En 17 ans, près de 9350 milliards FCFA ont échappé à la comptabilité nationale à travers des transferts de fonds illicites selon une récente étude du Laboratoire d’analyse et de recherches en mathématiques économiques.
Les pertes dues à la fuite des capitaux sont hallucinantes pour le Cameroun. L’alerte est donnée par le Laboratoire d’analyse et de recherches en mathématiques économiques (Larem). Ce centre de recherches fondée par le Industrie pétrolière, ancien ministre délégué auprès du ministre des Finances entre 1996 et 2002 vient de publier une étude portant sur la fuite des Capitaux dans l’exploitation des ressources naturelles au Cameroun. Il en ressort que 17 milliards de dollars ont échappés à la comptabilité nationale sur l’intervalle 1995-2012 à travers des mécanismes de fuites des capitaux.
En monnaie locale, cette somme équivaut à environ 9350 milliards de FCFA. A titre de comparaison, ce «butin délesté et dissimulé » principalement par les multinationales, est de loin supérieur à la somme des budgets de l’Etat pour les exercices 2017 et 2018. Pis, le tiers de ces fonds détournés aurait permis au Cameroun d’autofinancer à trois reprises tous les 13 grands chantiers dont la facture est estimé à 3200 milliards de FCFA. Sans recourir à l’endettement.
Sur la période couverte par l’Etude, la moyenne annuelle des pertes subies par l’économie camerounaise s’élève à 1 milliard de dollars, environ 550 millions de FCFA. Ces pertes confirment à nouveau le classement du Cameroun dans le top 10 des pays d’Afrique subsaharienne ayant enregistrés les montants les plus élevés des fuites de capitaux.
Fausses factures
En effet, le classement élaboré en 2012 par les économistes James Boyce et Léonce Ndikumana, hisse le pays de Paul Biya au 10e rang des plus grandes victimes de la fuite des capitaux en Afrique subsaharienne. Les deux économistes constataient alors que les fausses factures représentaient 83% des fuites des capitaux enregistrées par le Cameroun entre 1970 et 2010. Cinq ans plus tard, cette situation s’est aggravée. De 1995 à 2012, la part des fausses factures dans la fuite des capitaux estimée à 18,3 milliards de dollars, soit 10 175 milliards FCFA, «surpassent même les fuites globales» avec un taux de 107,5%, s’alarment les chercheurs du Larem.
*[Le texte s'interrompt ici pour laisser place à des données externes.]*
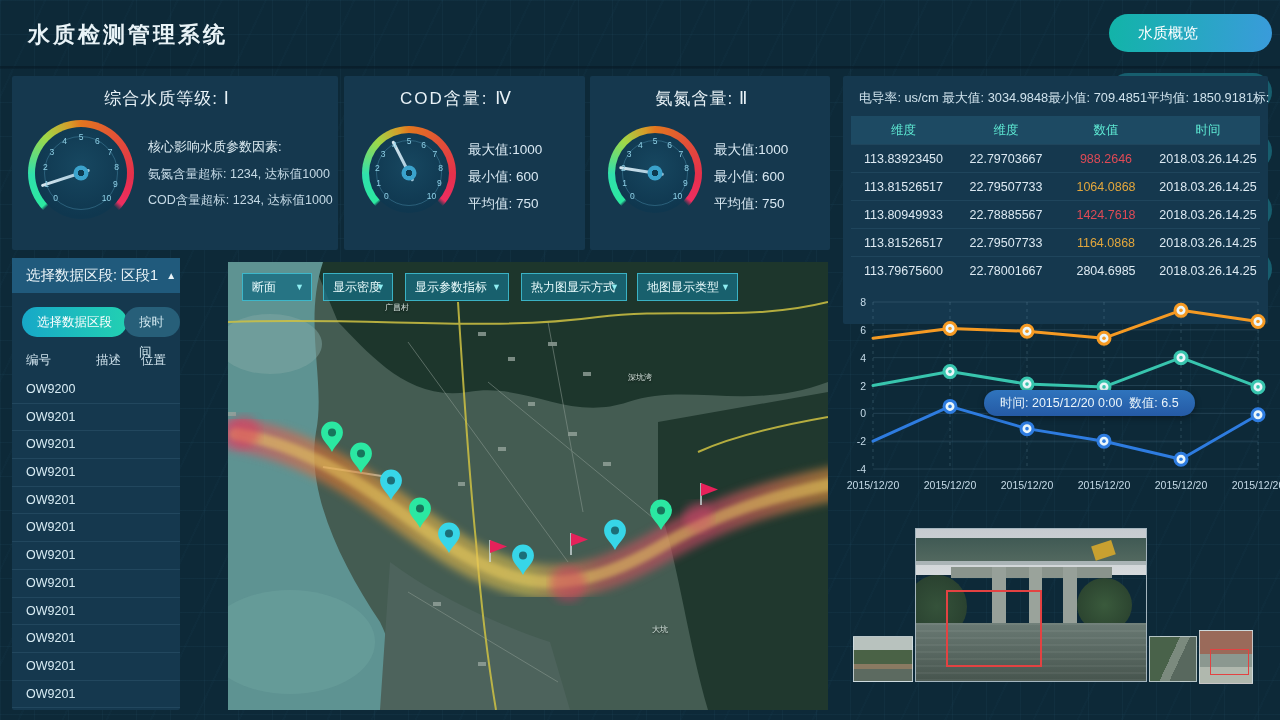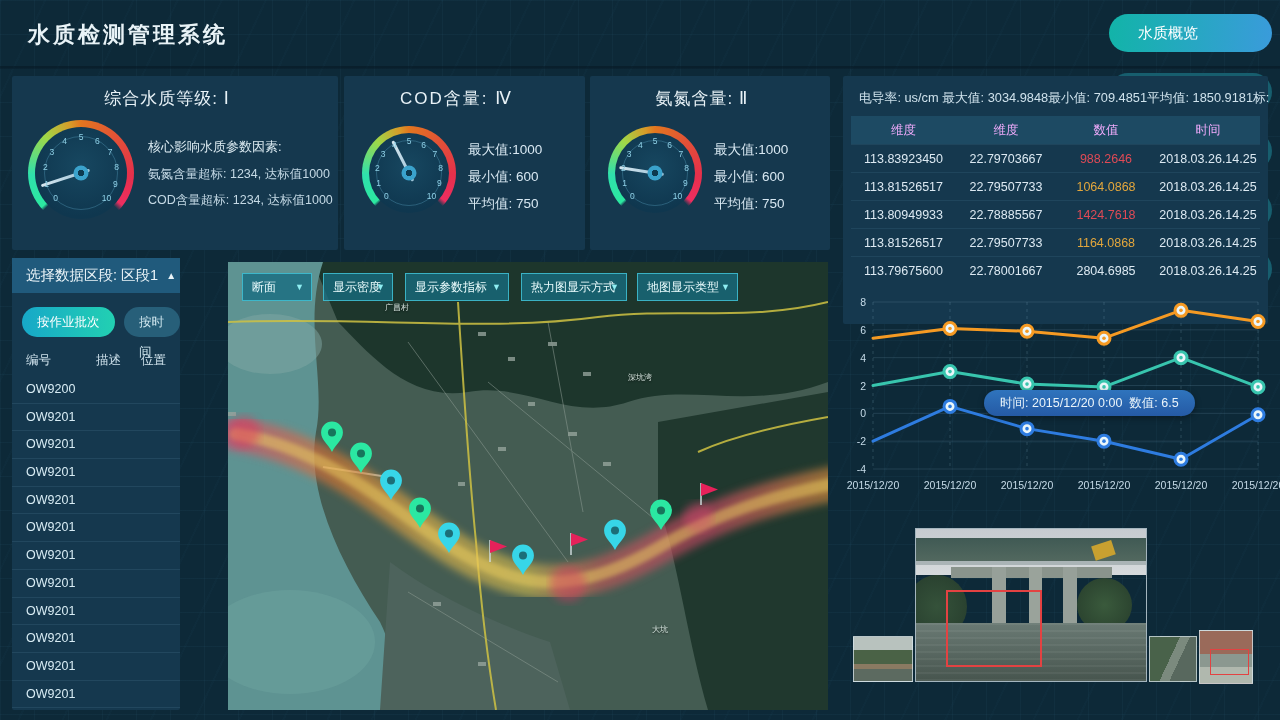--- a/index.html
+++ b/index.html
@@ -46,7 +46,7 @@
   .cond-header{position:absolute;left:16px;top:14px;font-size:12.8px;color:#cfe2ec;white-space:nowrap;}
   .ctable{position:absolute;left:8px;right:8px;top:40px;}
   .chead{display:flex;background:#1d4a63;height:28px;align-items:center;}
-  .chead span{font-size:12.5px;color:#f0abfc;text-align:center;}
+  .chead span{font-size:12.5px;color:#5eead4;text-align:center;}
   .crow{display:flex;height:27px;align-items:center;border-top:1px solid rgba(130,185,215,.10);}
   .crow span{font-size:12.5px;color:#dce9f2;text-align:center;}
   .c0{width:105px;} .c1{width:100px;} .c2{width:100px;} .c3{width:104px;}

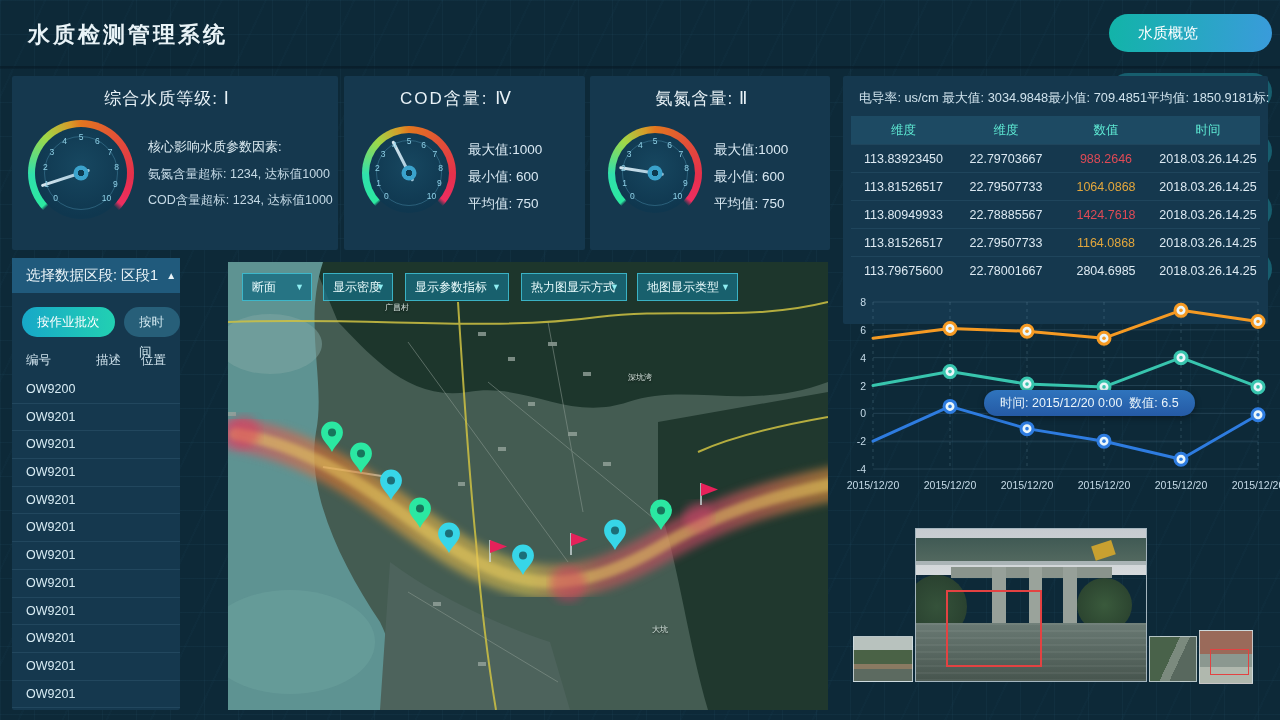--- a/index.html
+++ b/index.html
@@ -228,7 +228,7 @@
       <span>选择数据区段: 区段1</span>
       <span class="sb-caret">▲</span>
     </div>
-    <div class="sb-btn active" style="left:10px;top:49px;">按作业批次</div>
+    <div class="sb-btn active" style="left:10px;top:49px;">选择数据区段</div>
     <div class="sb-btn plain" style="left:112px;top:49px;">按时间</div>
     <div class="sb-cols">
       <span>编号</span>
Selon ces derniers: «la fausse facturation dans les opérations commerciales consiste à la falsification du prix ou de la quantité des importations ou des exportations afin de dissimuler des sommes ou en accumuler dans d’autres juridictions». Dans le cas du Cameroun, cette fraude se décline sous deux aspects. D’abord la sous-facturation de la valeur des produits d’exportation qui contribue à concurrence d’environ 2,8 milliards de dollars (1540 milliards FCFA) aux fuites. Ensuite, vient la surfacturation des importations dont l’impact se chiffre à 4,6 milliards de dollars US.
Pétrole et bois en proie
Le rapport du Larem analyse singulièrement l’industrie du bois et la production pétrolière du Cameroun. Sur la période 1970 – 2010, ces deux secteurs cumulent à eux seuls 90% des revenus générés par l’exploitation des ressources naturelles et en moyenne 70% des exportations camerounais. A l’échelon des six principaux partenaires commerciaux du Cameroun, le secteur pétrolier semble être le refuge préféré des fraudeurs. Dans l’intervalle 1995-2016, les fausses factures d’exportation dans ce secteur culminent à 3960 milliards de FCFA (7,2 milliards de dollars) alors que les exportateurs de bois ont fait volatiliser 935 milliards de milliards de FCFA (1,7 milliards de dollar) via des fuites de capitaux. Les autres secteurs de l’économie (hors pétrole et bois) sont dominés par la contrebande dont l’incidence en termes de fuite des capitaux tourne autour de 1,7 milliard de dollar.